A Meldola l'incontro interdiocesano del Centro volontari della sofferenza

Dieci anni dopo, il ricordo di Maria Nanni

Sabato 22 luglio, a Meldola, nella casa intitolata a Maria Nanni, si è tenuto il consueto incontro interdiocesano del Centro volontari della sofferenza, in ricordo, appunto di Maria Nanni, che per prima diffuse in Romagna la spiritualità del Cvs e anche nel decennale di beatificazione di monsignor Luigi Novarese, avvenuta a Roma l’11 maggio 2013. 

Dopo il Rosario, sorella Eleonora Cocca, consacrata nei Silenziosi operai della croce, che visse con Maria nel periodo della sua formazione, ha reso una toccante testimonianza. 

Maria Nanni (1920-1997), nata a Voltre, tra Meldola e Santa Sofia, colpita a tre anni dalla poliomielite con conseguente perdita dell’uso delle gambe, visse fino a 18 anni in una condizione di angoscia e di buio spirituale. Invitata ad andare in pellegrinaggio a Lourdes, manifestò l’intenzione di suicidarsi se non fosse guarita. Poi, quando il babbo andò a prenderla a Bologna, se la vide davanti tutta sorridente, benchè le sue condizioni non fossero cambiate. Come lei stessa raccontò “La bianca Signora dei Pirenei mi ha fatto capire che la mia vita non è inutile”. 

Più avanti, l’incontro con monsignor Novarese le diede la conferma di quanto aveva scoperto e la rafforzò nella vocazione apostolica, anche come catechista ai bambini della parrocchia. 

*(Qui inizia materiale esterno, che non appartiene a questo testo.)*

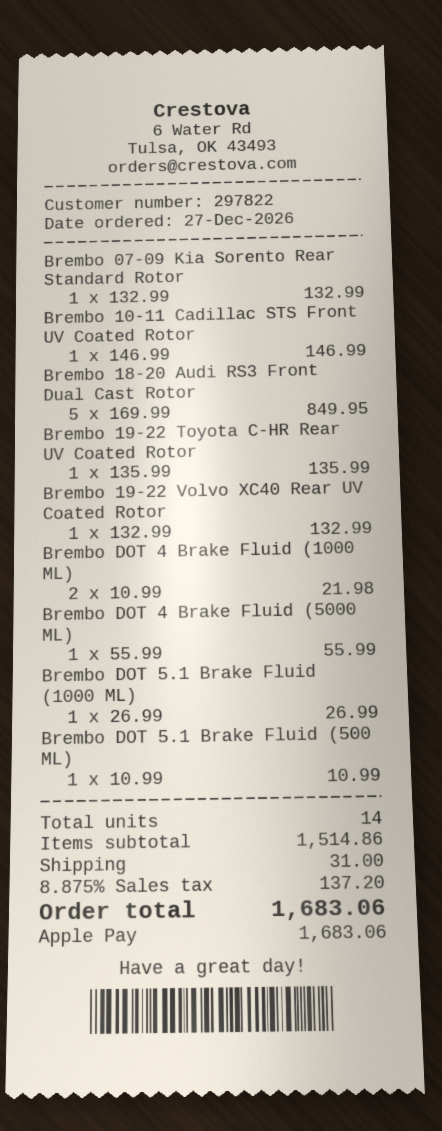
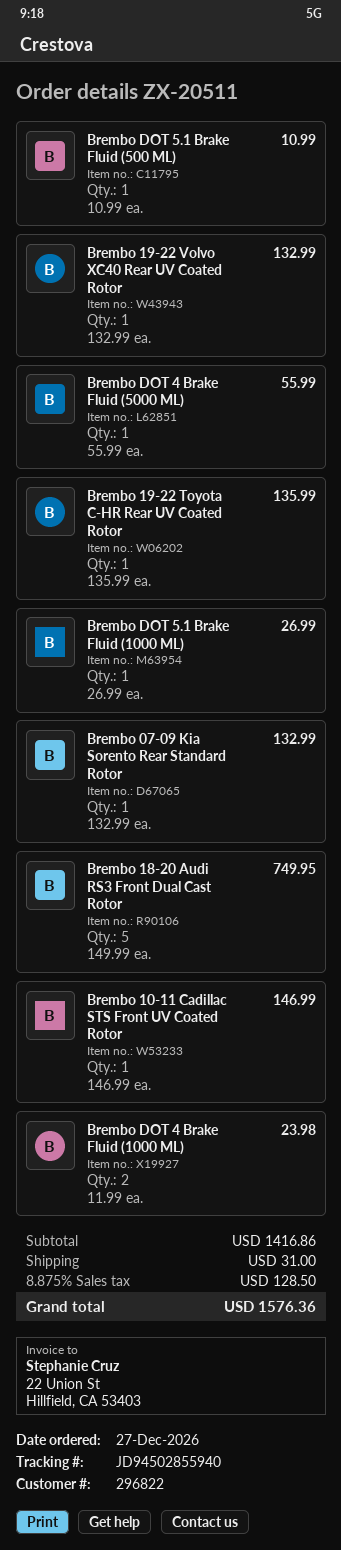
customer number: 297822 -> 296822
Brembo 18-20 Audi RS3 Front Dual Cast Rotor: 5 x 169.99 = 849.95 -> 5 x 149.99 = 749.95
Brembo DOT 4 Brake Fluid (1000 ML): 2 x 10.99 = 21.98 -> 2 x 11.99 = 23.98
subtotal: 1514.86 -> 1416.86
tax: 8.875% = 137.20 -> 8.875% = 128.50
total: 1683.06 -> 1576.36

Maria (fedele discepola del beato Luigi Novarese) non amava la sofferenza, cosa che sarebbe stato segno di squilibrio mentale e tanto meno la cercava. La valorizzava, offrendola al Signore come sostegno all’azione dei sacerdoti e del papa, per la conversione di quanti rifiutano Dio e per la riparazione del male presente nel mondo. Amava non il dolore in sé, ma la possibilità di dargli un significato. 

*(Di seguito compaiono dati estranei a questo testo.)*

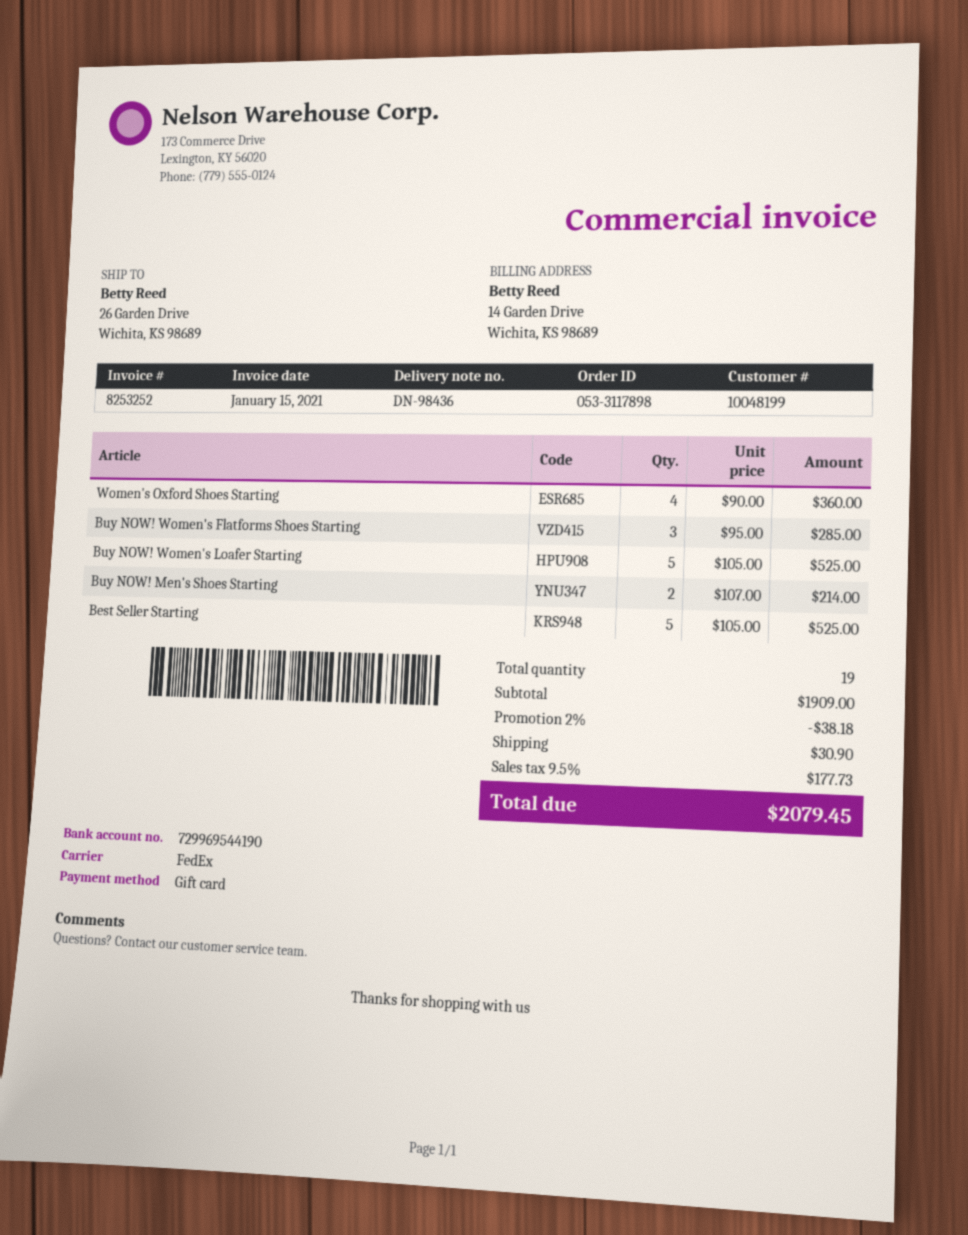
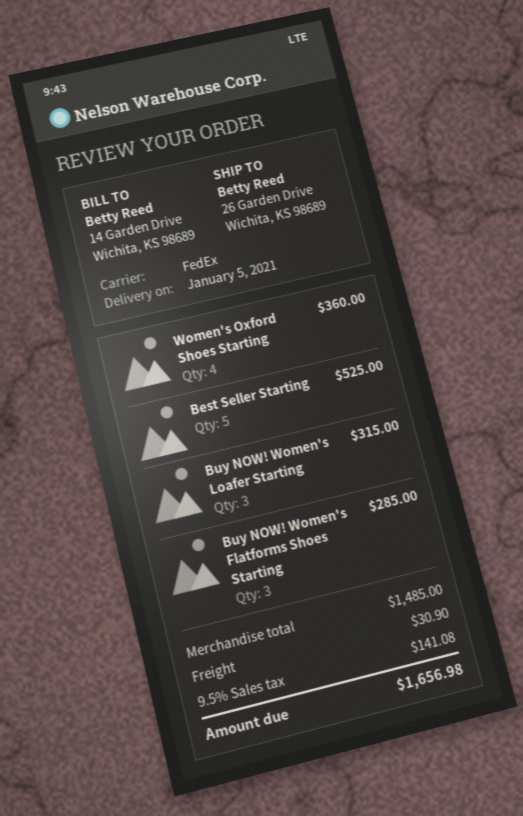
Buy NOW! Women's Loafer Starting: 5 for 525.00 -> 3 for 315.00
Buy NOW! Men's Shoes Starting: 2 for 214.00 -> none
subtotal: 1909.00 -> 1485.00
discount: 2% = 38.18 -> none
tax: 9.5% = 177.73 -> 9.5% = 141.08
total: 2079.45 -> 1656.98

Anche il gesto di baciare il busto che indossava al mattino è da leggere come atto di amore al Signore, perché voleva appartenere interamente a Lui, vedendolo anche nei minimi dettagli. Non era un’eroina impassibile: con profonda umiltà, riconosceva di essere fragile, parlava della sua paura della morte e, nello stesso tempo, ammirava le bellezze della natura ed amava il canto degli uccelli, che, a loro modo, lodavano Dio anche loro. La sua, dunque, è stata una vita piena e ricca. 

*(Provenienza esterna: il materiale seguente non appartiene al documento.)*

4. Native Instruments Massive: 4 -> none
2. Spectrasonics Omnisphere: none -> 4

Terminata la testimonianza di sorella Eleonora, il vescovo di Forlì, monsignor Livio Corazza, ha presieduto la concelebrazione eucaristica. Ricordando il decennale di beatificazione di Luigi Novarese, il vescovo ha sottolineato il suo carisma di apostolo dei malati (come lo chiamò san Giovanni Paolo II), di prete esemplare (papa Francesco), che ha aperto una nuova via pastorale (i malati soggetti di azione e non più solo oggetti di carità), che, però, ha avuto un forte influsso anche sulla società civile, non stancandosi di mettere in risalto la dignità del malato, cardine della riforma sanitaria promossa dalla legge 833. 

In questo spirito, è risultata opportuna e significativa la presenza del vicesindaco di Meldola. un seme di cooperazione tra Chiesa e società civile, in modo che tutti - come diceva il beato - possano dare il loro contributo, divenendo instancabili, anche nell’invincibile forza della debolezza.